I had the opportunity to meet a lot of people I know that I would've not met otherwise. The young man who was my roommate had been in and out of facilities for most of his life, and he had no idea why. I remember that he related to me that he felt his parents just didn't want him. I couldn't see anything wrong with him from where I was standing, but then again I was just in the 6th grade.
There was a phone list that we had to sign up for in order to call home. One of the other people there had signed up for the next day in advance, and I asked her if he could do that. She said no and erased his name and put my name up there - I was happy because I thought I'd be the first in line to talk to my parents the next day, however the young man who saw that my name was in place of his assumed I erased his name. He shoved me to the ground and started hitting me (he was maybe four years older than I was at the time and much bigger).
For that fight, we were both sent to "quiet areas" for 24h. These were, to the best of my recollection, small, cold, bare concrete rooms with a thin mattress in the center of the room, a mirror in the upper corner of the ceiling (so staff could see against the wall where the door was), a heavy steel door that was painted blue, and a white plastic bucket in the corner to relieve myself in.
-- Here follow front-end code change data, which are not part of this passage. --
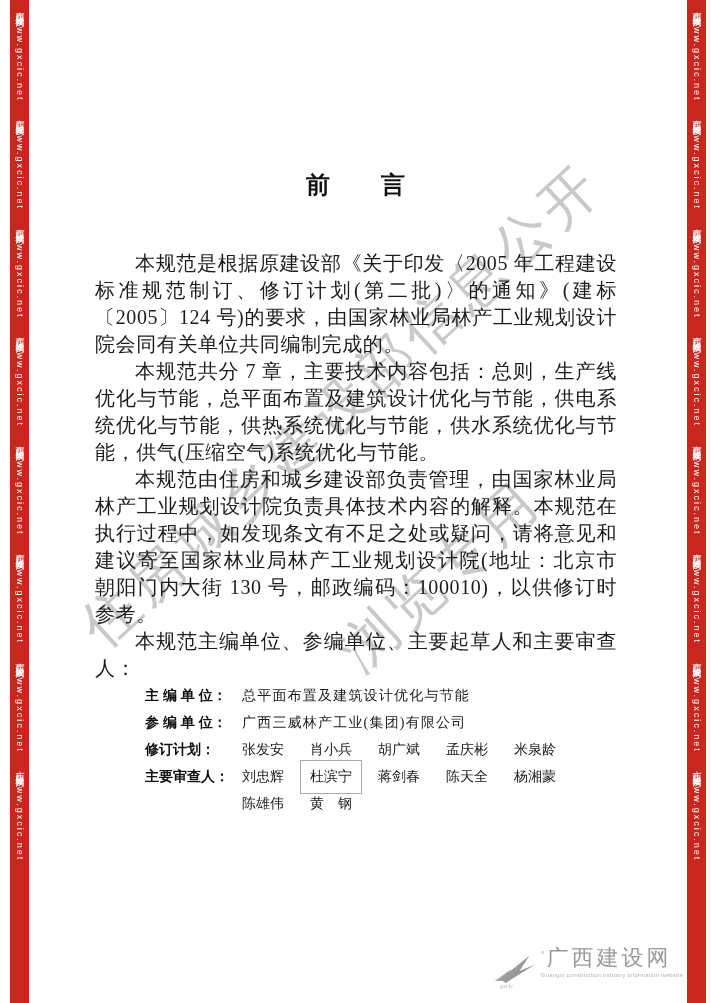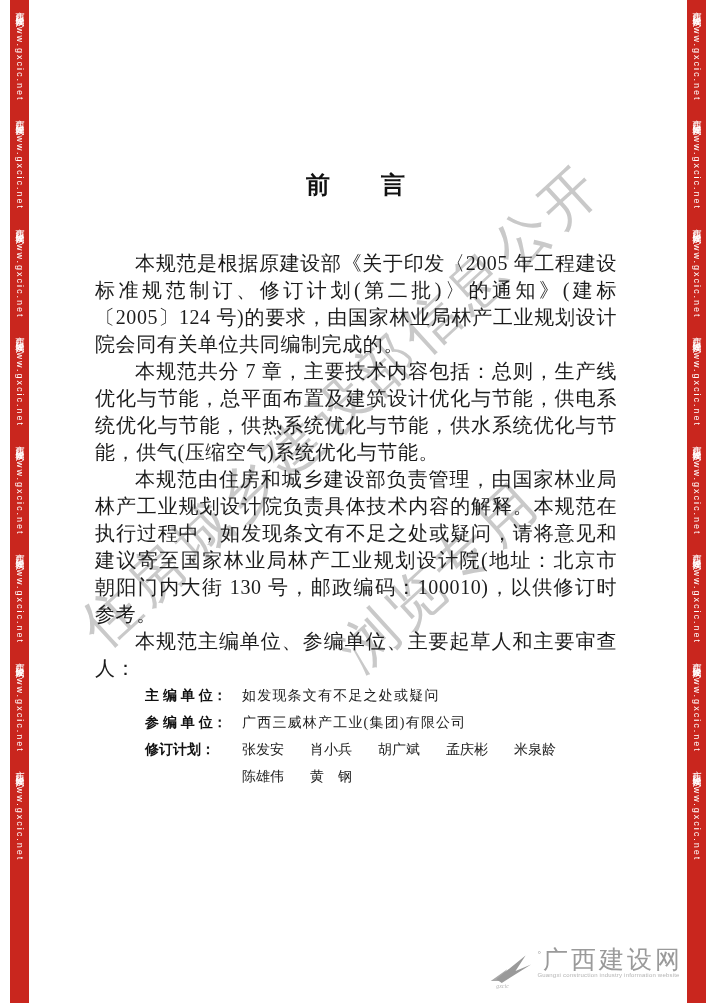"如发现条文有不足之处或疑问" span.org { text: 如发现条文有不足之处或疑问 -> 总平面布置及建筑设计优化与节能 }
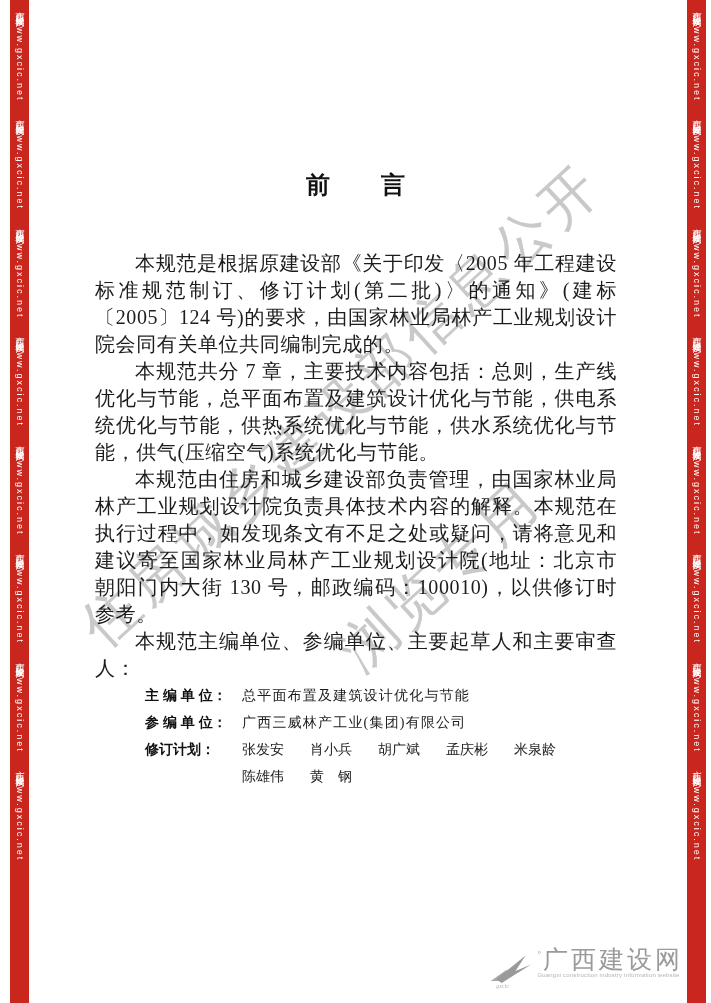"主要审查人：" div.credit-line { html: none -> <div> <span>主要审查人：</span> <span>刘忠辉</span> <span><span>杜滨宁</span></span> <span>蒋剑春</span> <span>陈天全</span> <span>杨湘蒙</span> </div> }
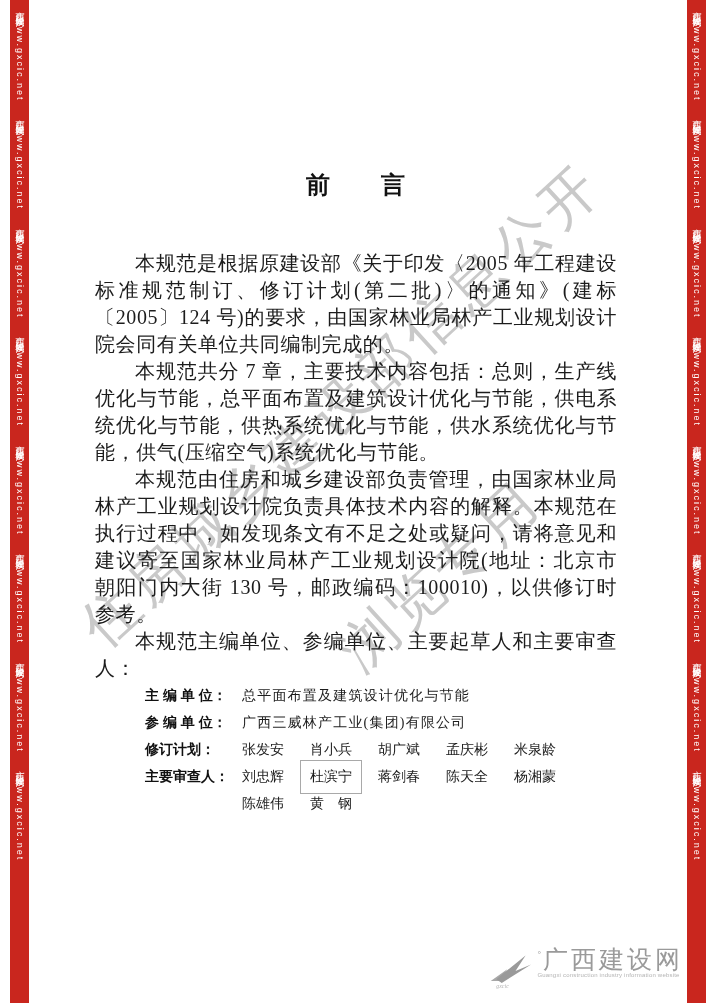"广西建设网" .logo-title { font-family: Liberation Serif, serif -> Liberation Mono, monospace; font-size: 25px -> 22px }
All I can really remember of my time in there was that I was cold and angry.
Other people that I met in there were severely suicidal, had thoughts of burning down their home, obsessions with hurting other people, or were there because they had become, like my roommate, forgotten by loved ones.
I realized while I was laying awake in my room one night that my life wasn't nearly as bad as some of the other lives which mine had briefly intersected. My parents loved me. I didn't want to hurt anyone or burn anything. I was determined to leave the place I was in.
In retrospect, it was one of the best and worst experiences of my life. Bad because I don't think I had wanted to see at that time how bad things can get for some people. Good because it *did* show me how bad things can get for some people. I realized I wasn't so bad off.